Cleave, Paul - 'Cemetery Lake'
CEMETERY LAKE is New Zealander Paul Cleave's third novel. His first, THE CLEANER, was shortlisted for a Ned Kelly award. CEMETERY LAKE features Theo Tate, an ex-policeman turned private investigator, who is hired to oversee the exhumation of Henry Mathis, a bank manager, whose daughter claimed had been murdered two years ago, but it was never investigated. Now husband number two has died of arsenic poisoning, hence the exhumation of husband number one. But instead, they find the body of a young woman in the coffin, and bodies start to float to the surface in the lake. Someone has been swapping bodies but who, and why?
Tate has a troubled background. His wife and daughter were hit by a drunk driver two years earlier, killing his daughter, and incapacitating his wife mentally, leading to his resignation from the police force. When he finds the young woman in the coffin instead of Henry Mathis, he feels guilty that he didn't pursue the possibility of murder two years ago, when he might have found the woman, and possibly prevented further deaths. He becomes obsessed with finding out who swapped the bodies and why, trying to stay one step ahead of the police on one hand, and the bad guys on the other, while battling with his own demons. He sinks into depression and starts drinking heavily, leading to his involvement in an accident, and his own life being under threat. Eventually he pulls himself back together and works it all out.

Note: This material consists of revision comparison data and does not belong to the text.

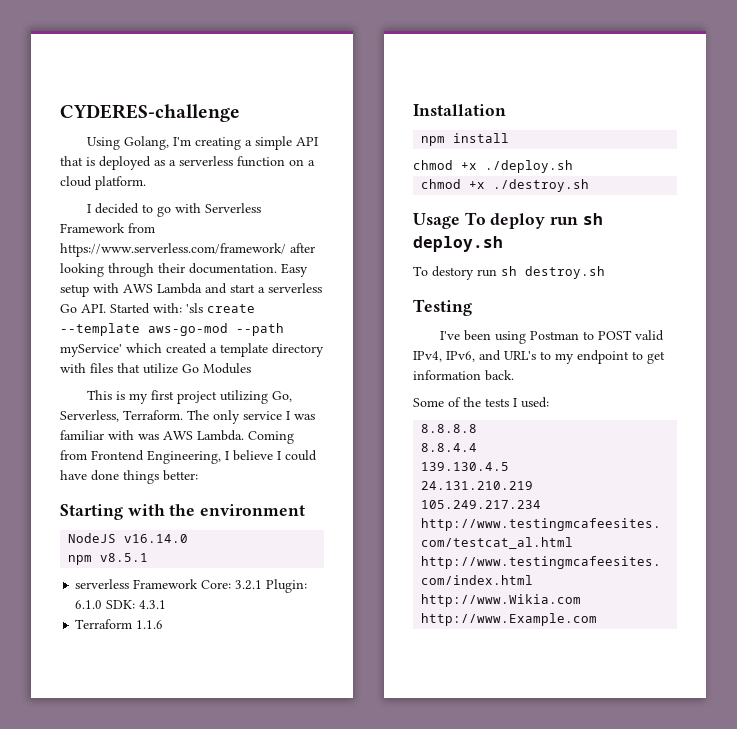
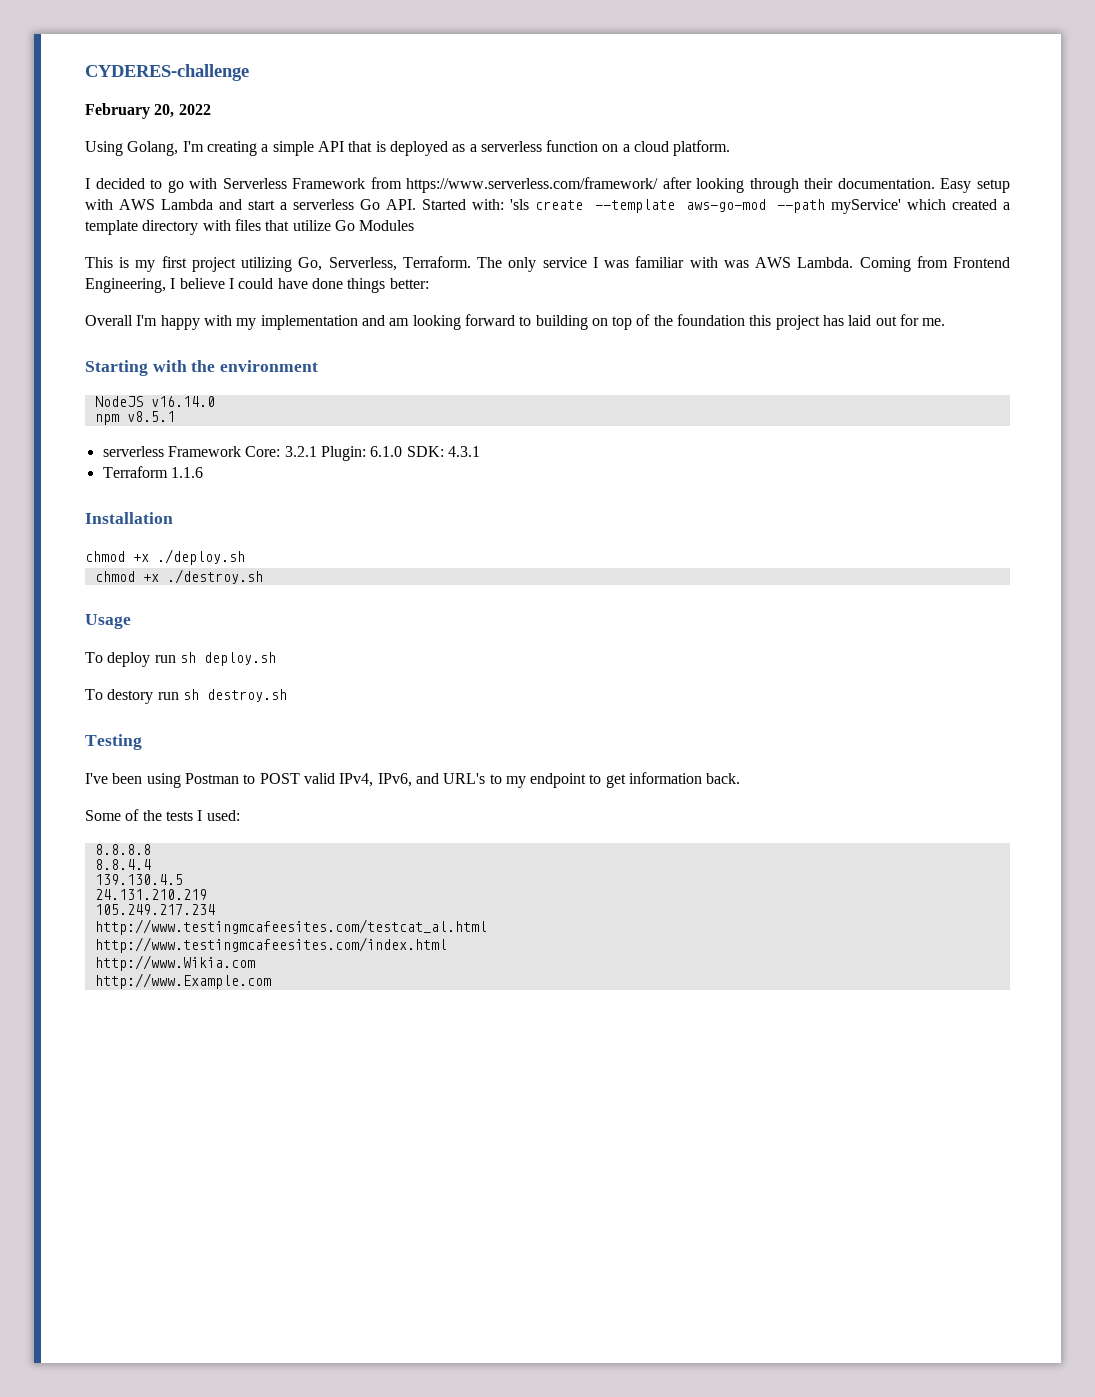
+ February 20, 2022
+ Overall I'm happy with my implementation and am looking forward to building on top of the foundation this project has laid out for me.
- npm install
- Usage To deploy run sh deploy.sh
+ Usage
+ To deploy run sh deploy.sh

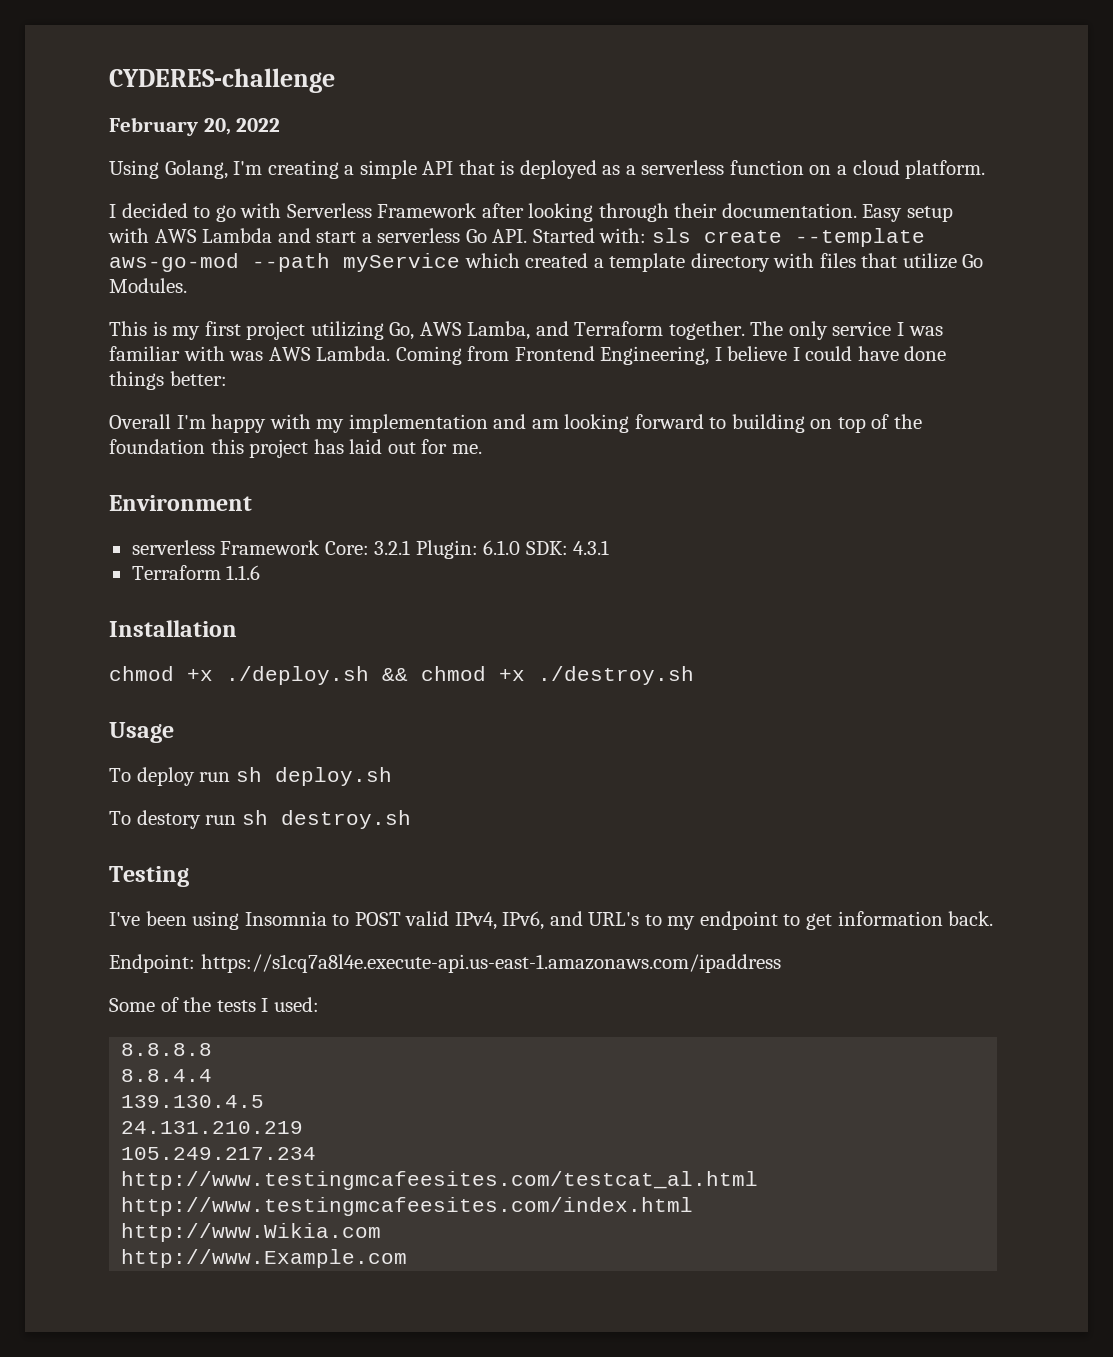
- I decided to go with Serverless Framework from https://www.serverless.com/framework/ after looking through their documentation.
+ I decided to go with Serverless Framework after looking through their documentation.
- Easy setup with AWS Lambda and start a serverless Go API. Started with: 'sls create --template aws-go-mod --path myService' which created a template directory with files that utilize Go Modules
+ Easy setup with AWS Lambda and start a serverless Go API. Started with: sls create --template aws-go-mod --path myService which created a template directory with files that utilize Go Modules.
- This is my first project utilizing Go, Serverless, Terraform.
+ This is my first project utilizing Go, AWS Lamba, and Terraform together.
- Starting with the environment
- NodeJS v16.14.0
- npm v8.5.1
+ Environment
- chmod +x ./deploy.sh
- chmod +x ./destroy.sh
+ chmod +x ./deploy.sh && chmod +x ./destroy.sh
- I've been using Postman to POST valid IPv4, IPv6, and URL's to my endpoint to get information back.
+ I've been using Insomnia to POST valid IPv4, IPv6, and URL's to my endpoint to get information back.
+ Endpoint: https://s1cq7a8l4e.execute-api.us-east-1.amazonaws.com/ipaddress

This is a grueling novel. It is almost entirely written in the present tense, which works well to pull the reader right into the story, almost as if we were alongside Tate himself. Tate gets bruised and battered on a regular basis, and the reader suffers with him. A fair amount of the action is set in or around the cemetery, and it often seems to be raining, adding to the dark nature of the novel. The denouement of the plot is skillfully done, and includes a few last twists and turns that keep the reader guessing. If you are after a relaxing weekend read, this is not the one to pick. It is a tense and intriguing novel that will keep you on the edge of your seat.